When the city of Los Angeles wanted to save money by eliminating its dedicated servers used for e-mail and collaboration programs, it didn’t look to Microsoft. It turned to Google. The search giant’s cloud-based Apps suite currently allows more than two million companies to leverage the Big G’s servers for Web-based e-mail and office productivity programs. Plus, this option costs only a fraction of traditional hosted solutions, and it doesn’t require a team of IT professionals to maintain. But do security concerns and Google’s much-publicized outages make this option too big of a risk?
The Google Apps Package
Google Apps is a service for using custom domain names with a package of Google products, which includes Gmail, Google Calendar, Google Docs, Google Groups, Google Sites, and Google Talk. The Standard Edition is free for up to 50 users and comes with approximately 8GB of e-mail storage, but tech support hours are limited. However, the Premier Edition costs $50 per user annually and includes 25GB of e-mail storage, 24/7 tech support, Google Video (a private company-branded version of YouTube), and a 99.9 percent uptime guarantee.
In comparison, Microsoft Exchange Hosted Services prices begin at $1.75 per user per month and go as high as $4.50, depending on the features needed. This package includes Exchange Outlook Web Access, Active Directory, smart phone support, and 1GB of storage per user. Microsoft’s Business Productivity Online Standard Suite, a set of messaging and collaboration solutions hosted by Microsoft (consisting of Exchange Online, Office Communications Online, Office Live Meeting, and SharePoint Online), starts at $10 per user monthly. It includes a standard 5GB of data per user, along with support for Windows Mobile 6 and other Exchange ActiveSync devices.
On paper, then, Google Apps is one of the most cost-friendly solutions on the market. It also provides lots of flexibility, allowing companies to easily grow or contract IT needs.
“When buying and managing your own IT infrastructure, expenses include both the CAPEX [capital expenditure] costs for hardware, software, building costs; and the variablized operational cost, which includes the amortized interest payments on IT hardware and software capital,” said Dan Shey, practice director of mobile devices for ABI Research. “Using cloud services for all your IT needs results in only a variablized cost based on the cloud services’ fees, which are typically per use by time or in use of computer memory units.”

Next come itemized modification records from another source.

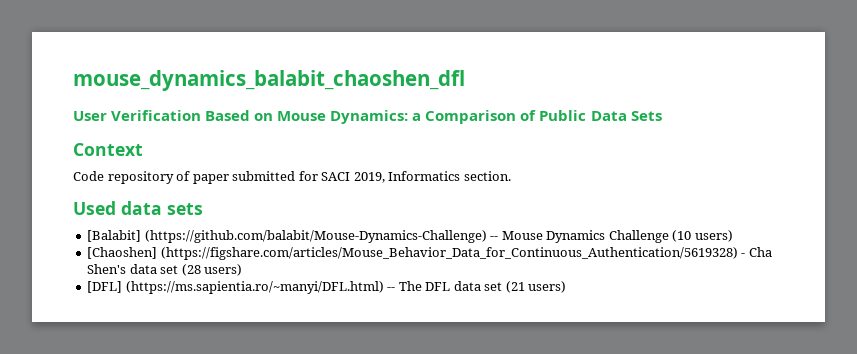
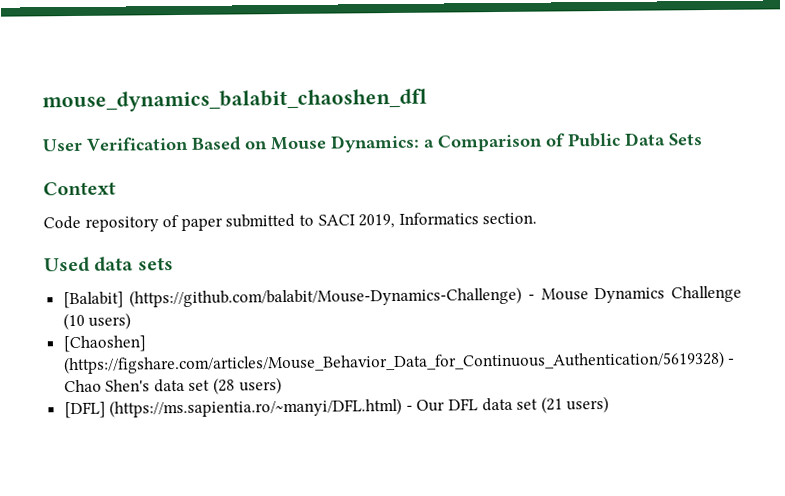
- Code repository of paper submitted for SACI 2019, Informatics section.
+ Code repository of paper submitted to SACI 2019, Informatics section.
- [Balabit] (https://github.com/balabit/Mouse-Dynamics-Challenge) -- Mouse Dynamics Challenge (10 users)
+ [Balabit] (https://github.com/balabit/Mouse-Dynamics-Challenge) - Mouse Dynamics Challenge (10 users)
- [Chaoshen] (https://figshare.com/articles/Mouse_Behavior_Data_for_Continuous_Authentication/5619328) - Cha Shen's data set (28 users)
+ [Chaoshen] (https://figshare.com/articles/Mouse_Behavior_Data_for_Continuous_Authentication/5619328) - Chao Shen's data set (28 users)
- [DFL] (https://ms.sapientia.ro/~manyi/DFL.html) -- The DFL data set (21 users)
+ [DFL] (https://ms.sapientia.ro/~manyi/DFL.html) - Our DFL data set (21 users)

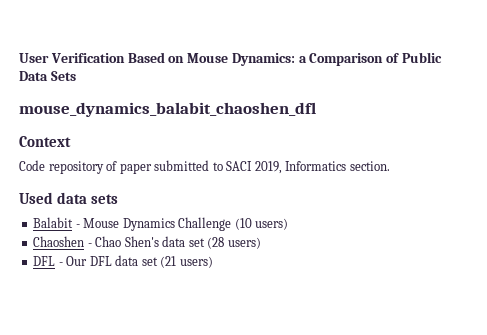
- mouse_dynamics_balabit_chaoshen_dfl
+ mouse_dynamics_balabit_chaoshen_dfl
- [Balabit] (https://github.com/balabit/Mouse-Dynamics-Challenge) - Mouse Dynamics Challenge (10 users)
+ Balabit - Mouse Dynamics Challenge (10 users)
- [Chaoshen] (https://figshare.com/articles/Mouse_Behavior_Data_for_Continuous_Authentication/5619328) - Chao Shen's data set (28 users)
+ Chaoshen - Chao Shen's data set (28 users)
- [DFL] (https://ms.sapientia.ro/~manyi/DFL.html) - Our DFL data set (21 users)
+ DFL - Our DFL data set (21 users)

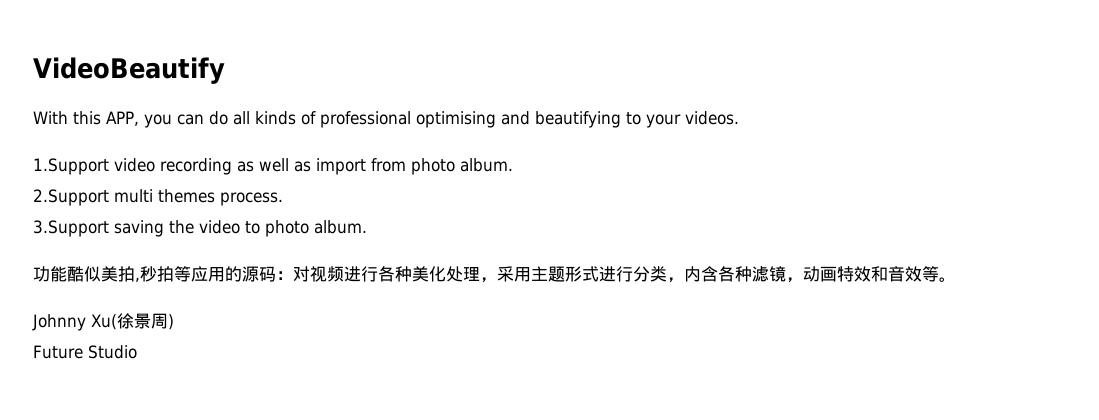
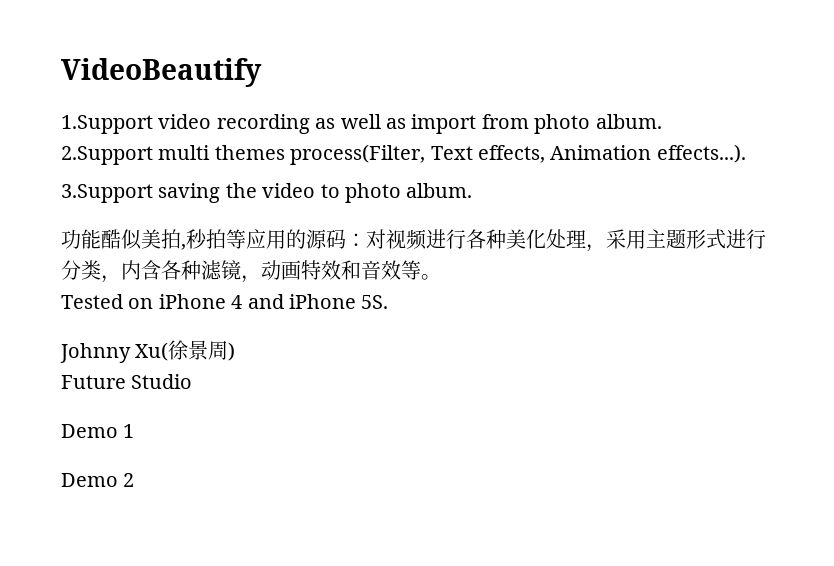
- With this APP, you can do all kinds of professional optimising and beautifying to your videos.
- 2.Support multi themes process.
+ 2.Support multi themes process(Filter, Text effects, Animation effects...).
+ Tested on iPhone 4 and iPhone 5S.
+ Demo 1
+ Demo 2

Switching to Google Apps requires that a company verify ownership of a domain by uploading a small HTML file to their server, creating a CNAME record, or modifying MX records. The migration typically takes 48 hours to complete; once in place, it eliminates the need for a fleet of IT professionals to keep your business up and running. Unlike traditional hosted services, Google says that it takes care of much of the heavy lifting.
The Benefits of Switching
Millions of companies are currently using Google Apps (including such large enterprises as Motorola), but one of the most high-profile converts is the second largest city in the United States. Los Angeles switched to the service in December 2009 in an effort to find a product that would address its $550 million deficit and offer ease of use. (The migration is currently in pilot, and should be complete by early June.) With more than 30,000 employees and 34,000 e-mail addresses to consider, city representatives met with more than a dozen vendors (including Microsoft and Yahoo) before selecting Google based on the features and price.
“We were on Novell Groupwise, but the system hadn’t been kept up,” said Kevin Crawford, assistant general manager for the City of Los Angeles. “We looked into upgrading to Exchange, but decided on a hosted solution.”
By switching to Google Apps, the City of Los Angles gained improved collaboration, tighter security, easier remote access, and 25 times the e-mail storage than what its Linux-based predecessor offered. The biggest benefit was the cost savings: the city expects approximately $5.5 million in hard savings over the course of its five-year contract, in addition to more than $30 million in soft savings. For example, moving to Google Apps freed up nearly 100 servers that were previously used for e-mail, which will lower the government body’s electricity bill by nearly $750,000 during the next half-decade.
Google has also worked hard to ensure the city’s employees can access company accounts through their smart phones. “We made it easy for them to get push e-mail on their BlackBerrys, so the native e-mail and calendar work seamlessly with Google Apps,” said Andrew Kovacs, a spokesperson for Google.
Moving to the cloud also produces a secondary cost-saving effect in the realm of software. “Another advantage of the cloud is [that] many companies are offering application development in the cloud—again, an economic benefit of not having to buy your own software development platforms,” said ABI Research’s Shey.